I have had fun morning reflecting on winning. I am irrationally proud of my victory. I’m also wondering again if I can do anything with the latent observational and predictive skills the forecast has awakened. Should I try my hand on Polymarket? Check in with my macro professor?

I actually took the time to talk to Braff about forecasting as a career angle; he works in big data, so it’s a parallel pursuit for him, too. I’ll probably stay the course with my professional life for now. But it’s fun to consider that my hunch in 2004 was a pretty good one.

Some of my best-evers

I recently pulled out my old Helly Hansen all-weather coat. My wife bought it for me on a trip to Norway back in 2007. It developed a small tear in the nylon on the chest, so I moved onto other jackets, including two more Helly Hansens. But I never let go of the first one, for a reason: it’s easily the best jacket I’ve ever owned.

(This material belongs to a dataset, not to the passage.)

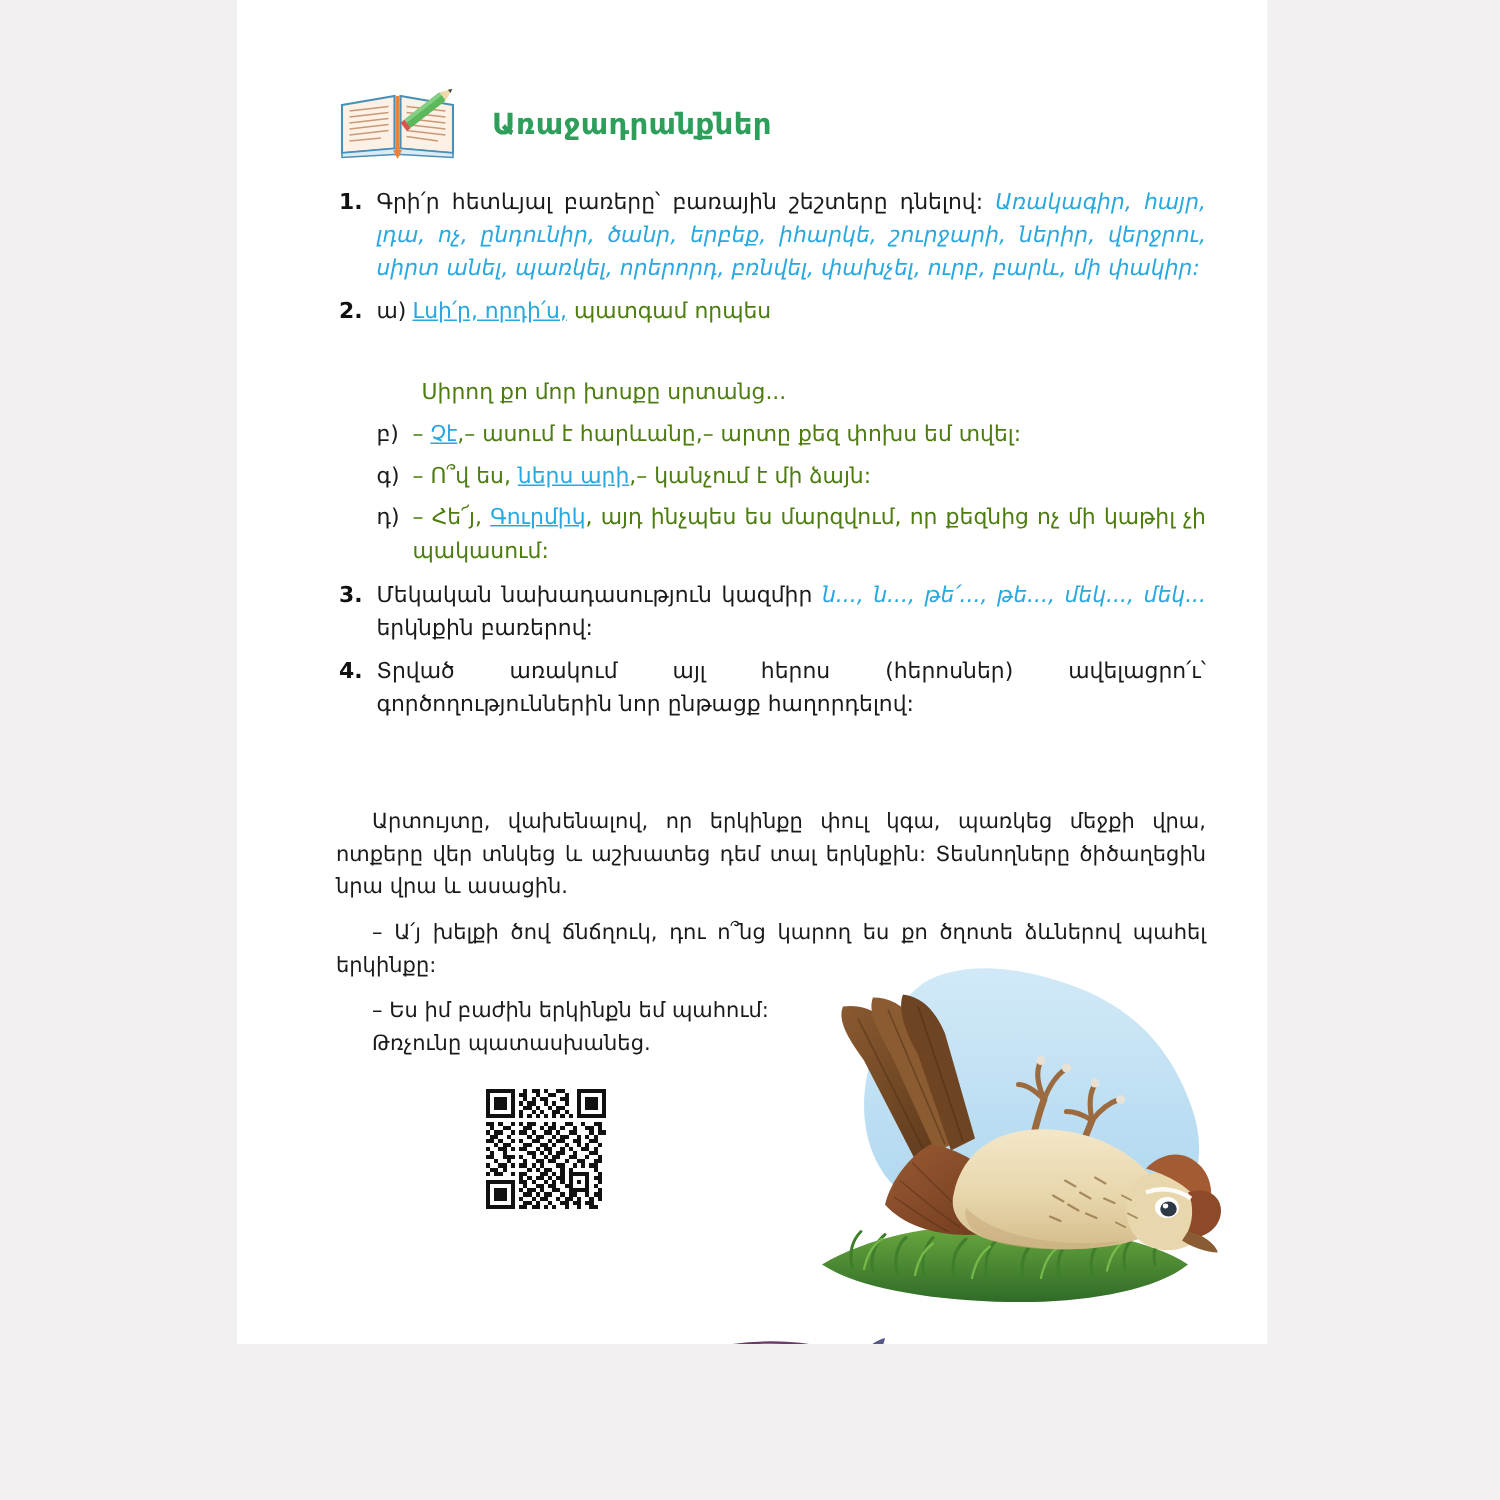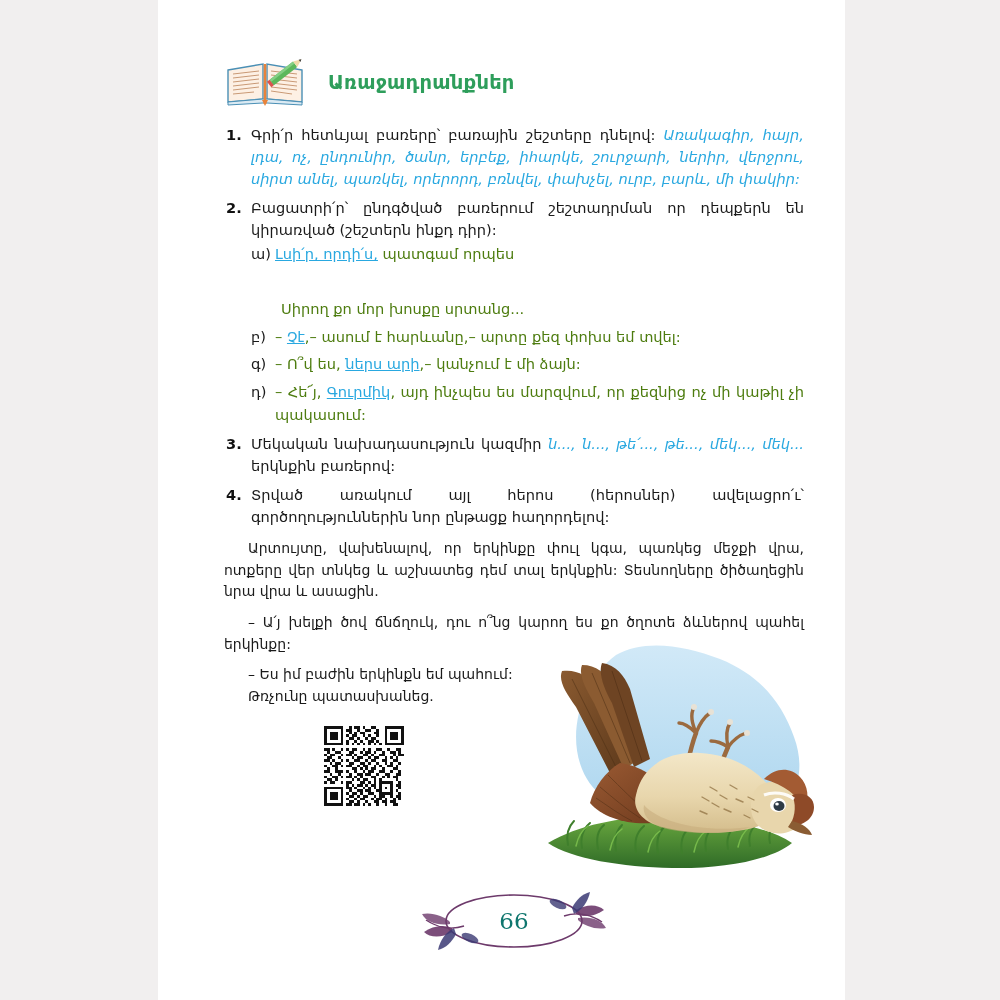"Առաջադրանքներ" #root { height: 1000px -> 896px }
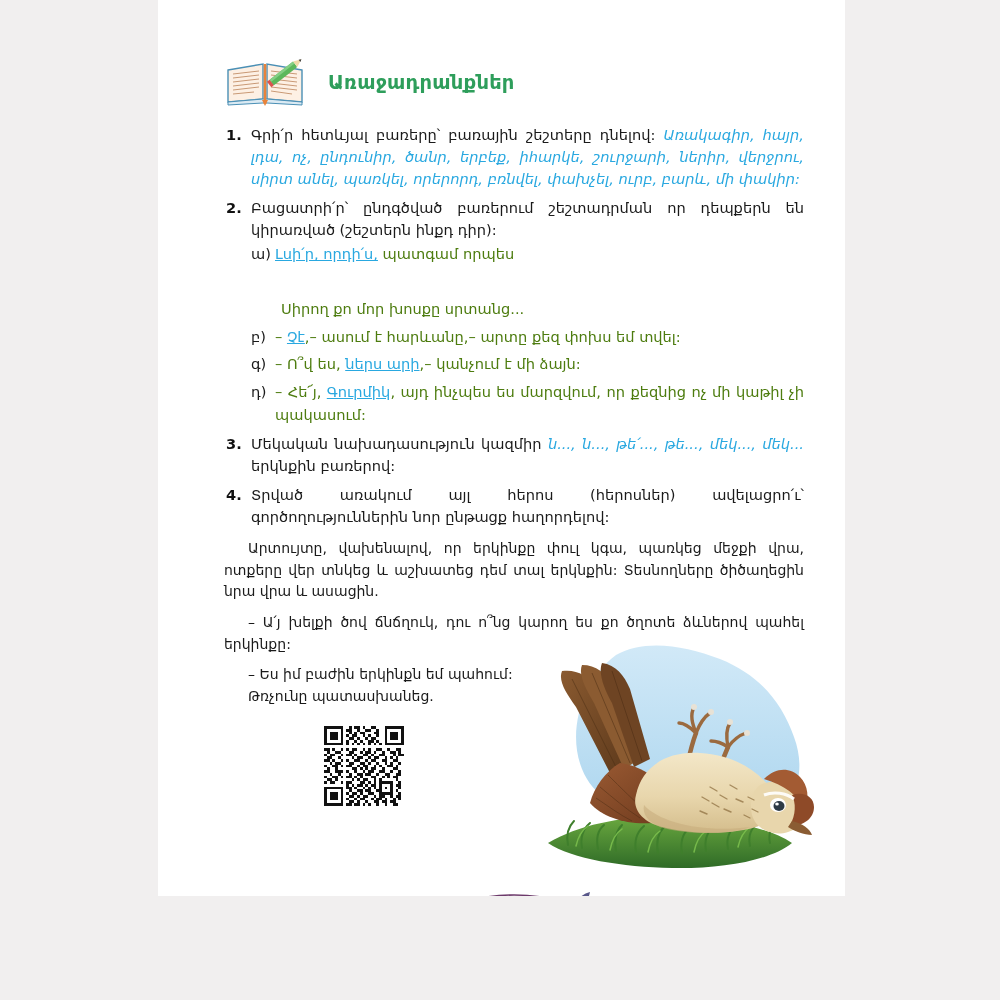"Բացատրի՛ր՝ ընդգծված բառերում շեշտադրման" span { html: <span>Բացատրի՛ր՝ ընդգծված բառերում շեշտադրման որ դեպքերն են կիրառված (շեշտերն ինքդ դիր):</span> -> none }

I can list some of the reasons why. It’s warm but not too warm. It’s comfortable, with a soft interior and good movement. It has great practical features, including zipper pockets, a spacious exterior breast pocket, and a good hood. And it’s seriously weatherproof: I’ve coached soccer games in 43-degree pelting rain and strong winds and kept reasonably warm and dry. I wore it for yesterday’s storm, nylon tear and all, and will pull it out the next time the weather requires it.

But that’s not exactly the point. What I find interesting is that it’s lodged in my memory (past and present) as the categorical best, something I knew in the moment was as good for me as that thing would ever be.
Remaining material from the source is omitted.